**MATERIAL FOR THE TASK**
◇ ◇ ◇ ◇ ◇ ◇ ◇

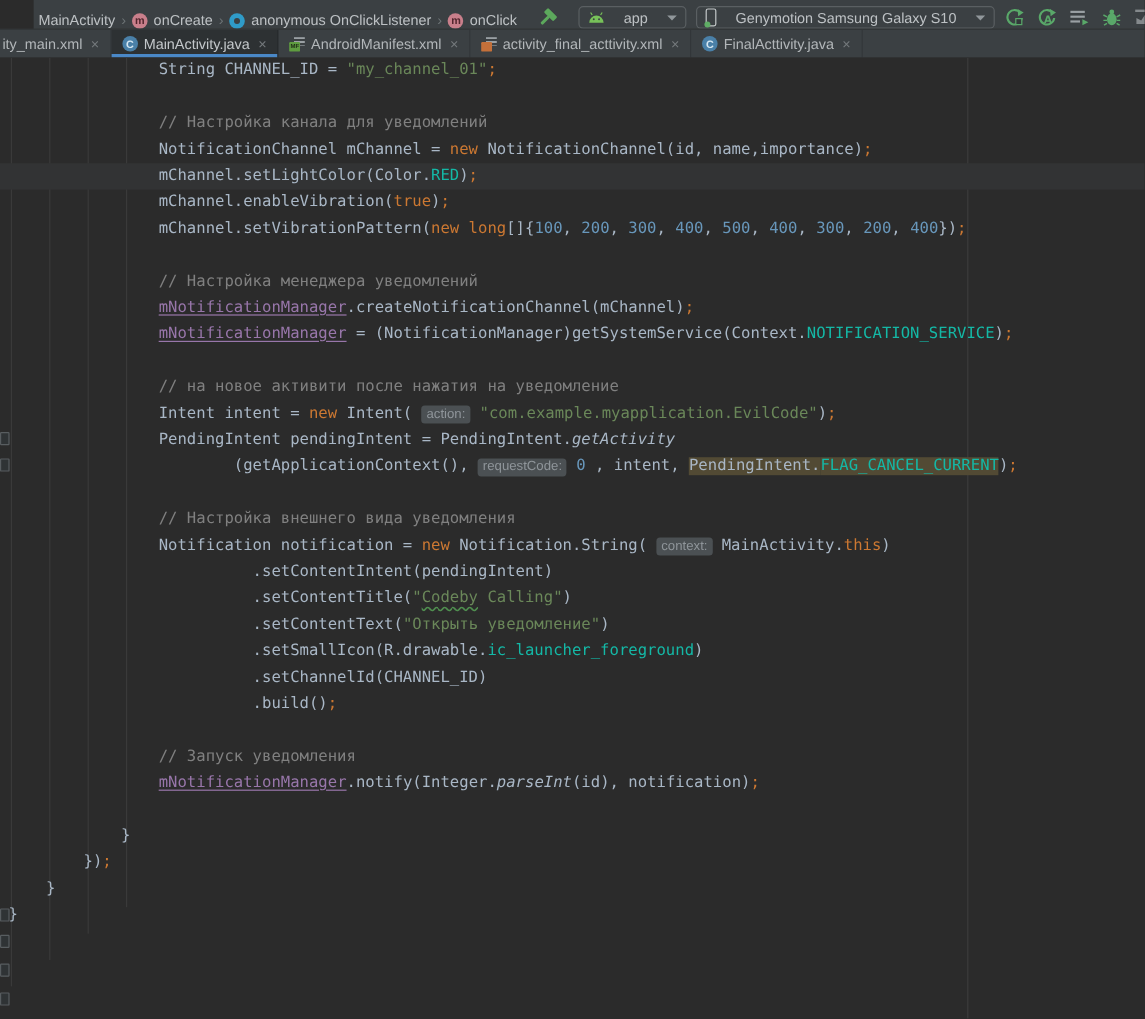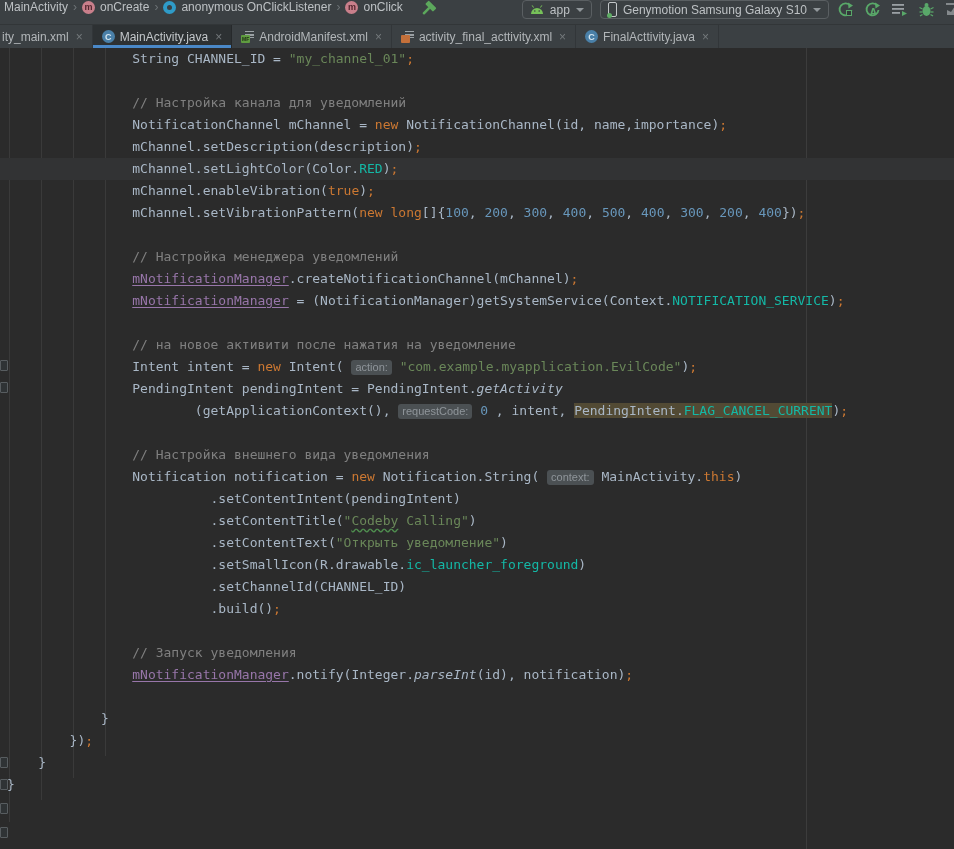--- a/index.html
+++ b/index.html
@@ -1,30 +1,30 @@
 <!DOCTYPE html>
 <html><head>
 <meta charset="utf-8">
 <style>
   * { margin:0; padding:0; box-sizing:border-box; }
   html,body { width:954px; height:849px; overflow:hidden; background:#2b2b2b; }
   #app { width:954px; height:849px; display:flex; flex-direction:column; font-family:"Liberation Sans", sans-serif; }
 
   
-  .navbar { height:24px; background:#3b4043; display:flex; align-items:flex-start; font-size:12px; color:#bdc1c4; overflow:hidden; flex:0 0 24px; }
+  .navbar { height:24px; background:#3b4043; display:flex; align-items:flex-end; font-size:12px; color:#bdc1c4; overflow:hidden; flex:0 0 24px;margin-left:28px; }
   .crumbs { display:flex; align-items:center; padding-left:2px; white-space:nowrap; }
   .crumb { display:inline-flex; align-items:center; margin:0 2px; cursor:default; }
   .crumb-sep { color:#6d7376; margin:0 3px; font-size:12px; }
   .bic { width:13px; height:13px; border-radius:50%; display:inline-flex; align-items:center; justify-content:center; font:700 9px "Liberation Sans", sans-serif; margin-right:5px; flex:0 0 13px; }
   .method-icon { background:#c97f8b; color:#53262e; }
   .anonymous-class-icon { background:#2f9bc8; }
   .anonymous-class-icon::after { content:''; width:5px; height:5px; border-radius:50%; background:#3b4043; }
   .build-hammer { margin-left:14px; width:18px; height:18px; flex:0 0 18px; }
   .toolbar-right { margin-left:auto; display:flex; align-items:center; gap:8px; padding-right:0; }
-  .chip { height:19px; border:1px solid #5a5f62; border-radius:4px; display:flex; align-items:center; gap:6px; padding:0 7px; color:#bdc1c4; white-space:nowrap; }
+  .chip { height:19px; border:1px solid #5a5f62; border-radius:4px; display:flex; align-items:center; gap:16px; padding:0 7px; color:#bdc1c4; white-space:nowrap; }
   .caret-down { width:0; height:0; border-left:4px solid transparent; border-right:4px solid transparent; border-top:4px solid #91979b; }
   .phone-ic { position:relative; width:9px; height:15px; border:1px solid #c3c7c9; border-radius:2px; display:inline-block; }
   .phone-ic::after { content:''; position:absolute; left:-2px; bottom:-2px; width:5px; height:5px; border-radius:50%; background:#5fad65; }
   .action-icons { display:flex; align-items:center; gap:10px; margin-right:-8px; }
   .aicon { width:17px; height:17px; flex:0 0 17px; }
 
   
   .tabbar { height:24px; background:#3b4043; border-top:1px solid #323638; display:flex; align-items:stretch; flex:0 0 24px; overflow:hidden; }
   .tab { display:flex; align-items:center; padding:0 9px; font-size:12px; color:#b2b6b9; position:relative; white-space:nowrap; cursor:default; border-right:1px solid rgba(0,0,0,0.15); }
   .tab.active { background:#2d3133; color:#c3c7ca; }
@@ -188,21 +188,20 @@
     <div class="fold-marker" style="top:334px;"></div>
     <div class="fold-marker" style="top:709px;"></div>
     <div class="fold-marker" style="top:731px;"></div>
     <div class="fold-marker" style="top:755px;"></div>
     <div class="fold-marker" style="top:779px;"></div>
     <div class="code">
         <div class="line"><span class="d">                String CHANNEL_ID = </span><span class="s">"my_channel_01"</span><span class="o">;</span></div>
         <div class="line"></div>
         <div class="line"><span class="c">                // Настройка канала для уведомлений</span></div>
         <div class="line"><span class="d">                NotificationChannel mChannel = </span><span class="k">new</span><span class="d"> NotificationChannel(id, name,importance)</span><span class="o">;</span></div>
-        <div class="line"><span class="d">                mChannel.setDescription(description)</span><span class="o">;</span></div>
         <div class="line cur"><span class="d">                mChannel.setLightColor(Color.</span><span class="i">RED</span><span class="d">)</span><span class="o">;</span></div>
         <div class="line"><span class="d">                mChannel.enableVibration(</span><span class="k">true</span><span class="d">)</span><span class="o">;</span></div>
         <div class="line"><span class="d">                mChannel.setVibrationPattern(</span><span class="k">new</span><span class="d"> </span><span class="k">long</span><span class="d">[]{</span><span class="n">100</span><span class="d">, </span><span class="n">200</span><span class="d">, </span><span class="n">300</span><span class="d">, </span><span class="n">400</span><span class="d">, </span><span class="n">500</span><span class="d">, </span><span class="n">400</span><span class="d">, </span><span class="n">300</span><span class="d">, </span><span class="n">200</span><span class="d">, </span><span class="n">400</span><span class="d">})</span><span class="o">;</span></div>
         <div class="line"></div>
         <div class="line"><span class="c">                // Настройка менеджера уведомлений</span></div>
         <div class="line"><span class="d">                </span><span class="f">mNotificationManager</span><span class="d">.createNotificationChannel(mChannel)</span><span class="o">;</span></div>
         <div class="line"><span class="d">                </span><span class="f">mNotificationManager</span><span class="d"> = (NotificationManager)getSystemService(Context.</span><span class="i">NOTIFICATION_SERVICE</span><span class="d">)</span><span class="o">;</span></div>
         <div class="line"></div>
         <div class="line"><span class="c">                // на новое активити после нажатия на уведомление</span></div>
         <div class="line"><span class="d">                Intent intent = </span><span class="k">new</span><span class="d"> Intent( </span><span class="h">action:</span><span class="d"> </span><span class="s">"com.example.myapplication.EvilCode"</span><span class="d">)</span><span class="o">;</span></div>

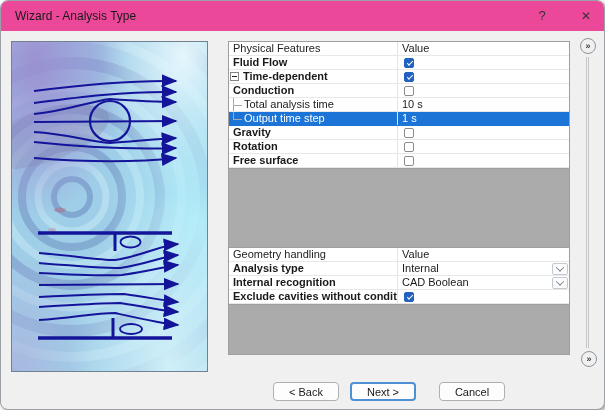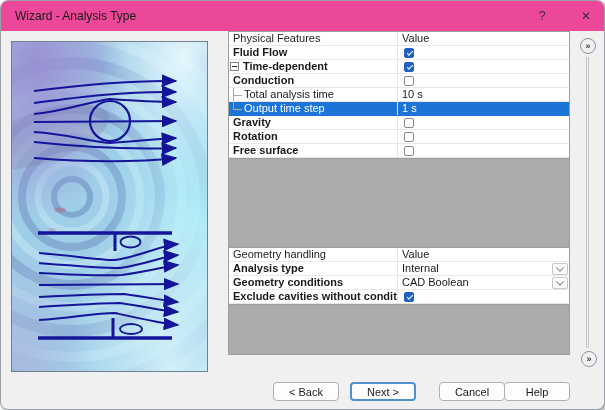--- a/index.html
+++ b/index.html
@@ -19,21 +19,21 @@
   .collapse-btn{position:absolute;width:16px;height:16px;border:1px solid #8f9499;border-radius:50%;
                 box-sizing:border-box;background:#f0f0f0;color:#3c4043;font-size:9px;line-height:14px;
                 text-align:center;font-weight:bold;}
   .collapse-top{left:579px;top:37px;}
   .collapse-bottom{left:580px;top:350px;}
   .splitter-lines{position:absolute;left:585px;top:56px;height:291px;width:3px;
                   border-left:1px solid #c6c6c6;border-right:1px solid #c6c6c6;box-sizing:border-box;}
   
   .grid{position:absolute;left:227px;width:342px;border:1px solid #9e9e9e;box-sizing:border-box;
         background:#fff;display:flex;flex-direction:column;}
-  .grid-upper{top:30px;height:228px;}
+  .grid-upper{top:40px;height:228px;}
   .grid-lower{top:246px;height:108px;}
   .row{display:flex;height:14px;box-sizing:border-box;border-bottom:1px solid #e8e8e8;
        font-size:11px;line-height:13px;color:#1a1a1a;flex:0 0 auto;}
   .cell-name{width:169px;box-sizing:border-box;border-right:1px solid #e3e3e3;padding-left:4px;
              display:flex;align-items:center;overflow:hidden;white-space:nowrap;}
   .cell-value{flex:1;display:flex;align-items:center;padding-left:4px;overflow:hidden;white-space:nowrap;}
   .row.header .cell-name,.row.header .cell-value{color:#222;font-weight:normal;}
   .row .bold{font-weight:bold;}
   .row.selected{background:#1b74d6;color:#fff;border-bottom-color:#1b74d6;}
   .filler{flex:1;background:#ababab;border-top:1px solid #9e9e9e;}
@@ -255,21 +255,21 @@
         </div>
       <div class="cell-value">
         <span>Internal</span>
         <span class="dropdown">
             <span class="chev"></span>
           </span>
       </div>
     </div>
     <div class="row">
       <div class="cell-name">
-          <span class="bold">Geometry conditions</span>
+          <span class="bold">Internal recognition</span>
         </div>
       <div class="cell-value">
         <span>CAD Boolean</span>
         <span class="dropdown">
             <span class="chev"></span>
           </span>
       </div>
     </div>
     <div class="row">
       <div class="cell-name">
@@ -278,15 +278,14 @@
       <div class="cell-value">
           <span class="checkbox on"></span>
         </div>
     </div>
     <div class="filler"></div>
   </div>
 
   <button class="btn btn-back">&lt; Back</button>
   <button class="btn btn-next">Next &gt;</button>
   <button class="btn btn-cancel">Cancel</button>
-  <button class="btn btn-help">Help</button>
 
 </div>
 
 </body></html>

◇ ◇ ◇ ◇ ◇ ◇ ◇

**HOW TO COMPLETE THIS TASK**
Lines with "name" in them are what the answer must contain; copy each from the records above.

**FINAL ANSWER**
         <div class="line"><span class="d">                NotificationChannel mChannel = </span><span class="k">new</span><span class="d"> NotificationChannel(id, name,importance)</span><span class="o">;</span></div>
   .cell-name{width:169px;box-sizing:border-box;border-right:1px solid #e3e3e3;padding-left:4px;
   .row.header .cell-name,.row.header .cell-value{color:#222;font-weight:normal;}
       <div class="cell-name">
       <div class="cell-name">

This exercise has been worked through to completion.